北側が180度開けていて、西側は遠く大持山から武甲山が見渡せ、その手前には伊豆ヶ岳辺りが見えているかもしれない。右に見ていくと山頂部がポコンと突き出す天覚山が顕著だ。この辺りでは一番目立つ山でランドマークに丁度良い。天覚山の手前には飯能グリーンゴルフ場も見える。尾根続きに右に行くと横手台・永田台の分譲地が見えてくる。その背後にある尾根はグリーンラインの辺りで、関八州見晴台や越上山などが見渡せる。北は間近に多峯主山が聳え、麓には幼稚園がある。そこから東へは天覧山への尾根が延びる。天覧山はあまり目立たないが、浄水場とライオンズマンションの建物が目印になる。

(左から大持山・武甲山・天覚山)


(奥に関八州見晴台と越上山)


(多峯主山 下に見える大きな建物は保育園と幼稚園)


(天覧山 浄水場の建物も見える)


(飯能市街地)


(横手台・永田台の分譲地)




(龍崖山からのパノラマ)

下山先は八耳堂に決めているが、道標には金蔵寺(こんぞうじ)のみを指している。現在、金蔵寺は八耳堂の少し東にある。八耳堂は金蔵寺(金蔵院)の建物で、金蔵寺自体が元々は八耳堂のある敷地内にあったそうだ。金蔵寺への道は土留めの木段が敷かれた急斜面となっている。川に向かって切り立っているというだけでも城跡の雰囲気がある。木段を下りきると道標があり、金蔵寺と八耳堂への道が分かれる。金蔵寺への道は遺構があるそうなのだが、今日は最短の八耳堂ルートを下りる。仕切用のトラロープが付けられた杉木立の急斜面を下っていく。傾斜が一旦緩むと再び金蔵寺への分岐がある。分岐からはまた急斜面となっているが、九十九折となっていて、思ったよりも歩きやすい。軍荼利神社の社が見えてくれば、八耳堂も近い。昨年大雨で溢れ出そうになっていた八耳堂のそばにある池は、今日は落ち着いた様子を見せている。

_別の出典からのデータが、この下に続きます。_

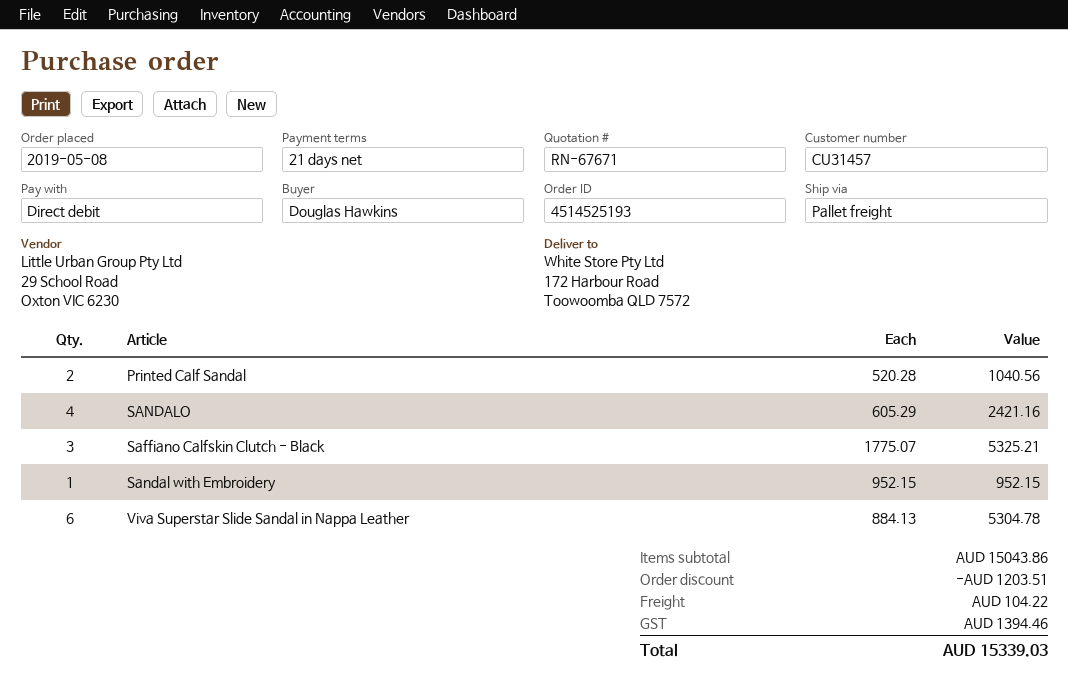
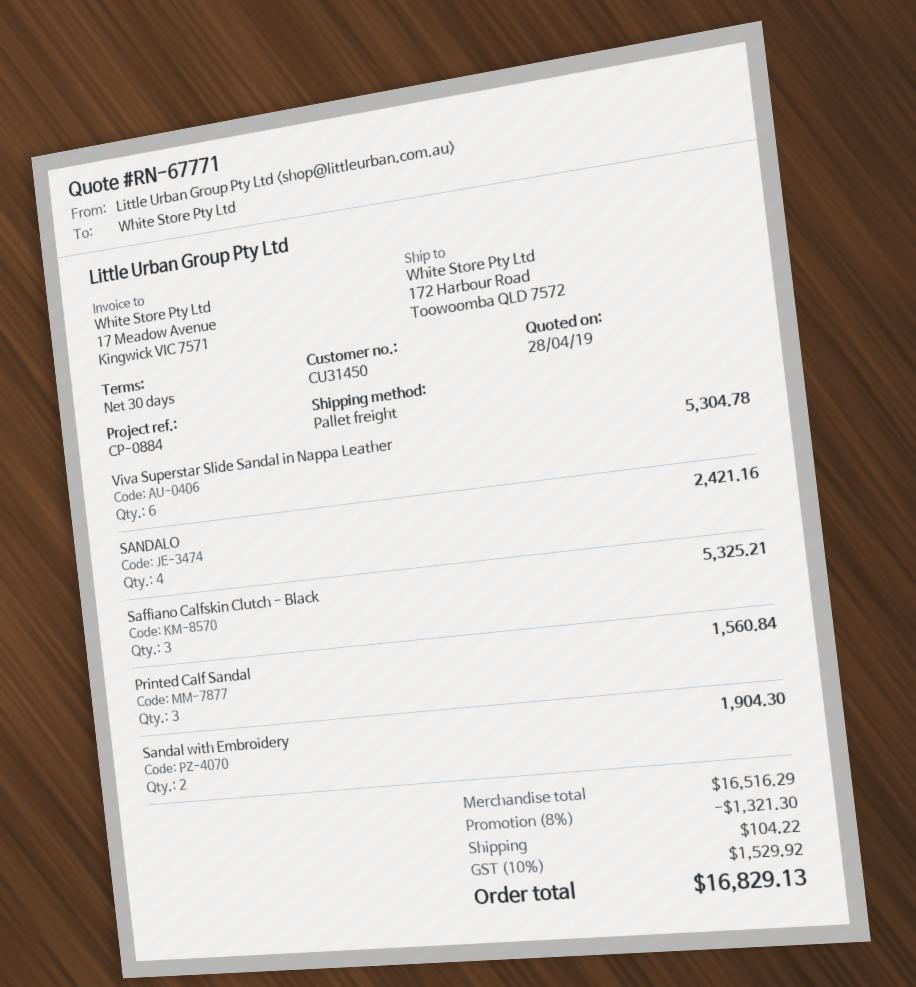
quote number: RN-67671 -> RN-67771
payment terms: 21 days -> 30 days
customer number: CU31457 -> CU31450
Printed Calf Sandal: 2 for 1040.56 -> 3 for 1560.84
Sandal with Embroidery: 1 for 952.15 -> 2 for 1904.30
subtotal: 15043.86 -> 16516.29
discount: 1203.51 -> 1321.30
tax: 1394.46 -> 1529.92
total: 15339.03 -> 16829.13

(金蔵寺分岐 龍崖山から八耳堂へは480mの距離しかない)


(再び金蔵寺分岐)


(おそらく軍荼利神社)


(八耳堂)

八耳堂の向かいにある道はドレミファ橋(吾妻峡)への近道だ。材木置き場の近くにドレミファ橋の入口がある。河原へ下ると早くも川遊びをしている一団と出会う。確かに今日は暖かいけれども、川の水はまだ冷たいんじゃないかな。前回来たときは増水して靴を濡らしてしまったドレミファ橋も今日は確り姿を見せている。橋の真ん中で立ち止まり、吾妻峡の流れを楽しむ。橋を渡り、住宅街の小道を抜けていく。ここまで来たらもちろん大里屋の四里餅を買いたい。店に入ると運良く出来立てを購入できた。永田大杉バス停で13:59発のバスをのんびりと待つ。久しぶりに良い山歩きになった。

(吾妻峡)


(ドレミファ橋)


(大里屋本店)

DATA:
岩井堂観音11:04~11:31ゆうひ山公園~11:48あさひ山公園~12:01朝日山三角点~12:21龍崖山公園~12:51燧山~13:05富士山見晴台~
13:07龍崖山~13:27八耳堂~13:34ドレミファ橋(吾妻峡)~13:43大里屋本店~永田大杉バス停(国際興業バス)飯能駅

国際興業バス 永田大杉~飯能駅(飯能駅行き) 200円

参考HP 大河原・美杉台/あさひ山・ゆうひ山コース 龍崖山公園 
      城跡ほっつき歩き 「埼玉の城館」→「飯能市」→「大河原城・殿屋敷」を参照
      飯能歴史散歩

トイレ あさひ山公園 龍崖山公園 八耳堂

地形図 飯能

七国峠・美杉台周辺ともに道はよく整備されていて、道標も要所に置かれ、初心者向きのコースだと思います。塩船観音からの道や大河原・美杉台コース、赤根ヶ峠などと組み合わせるのも面白そうです。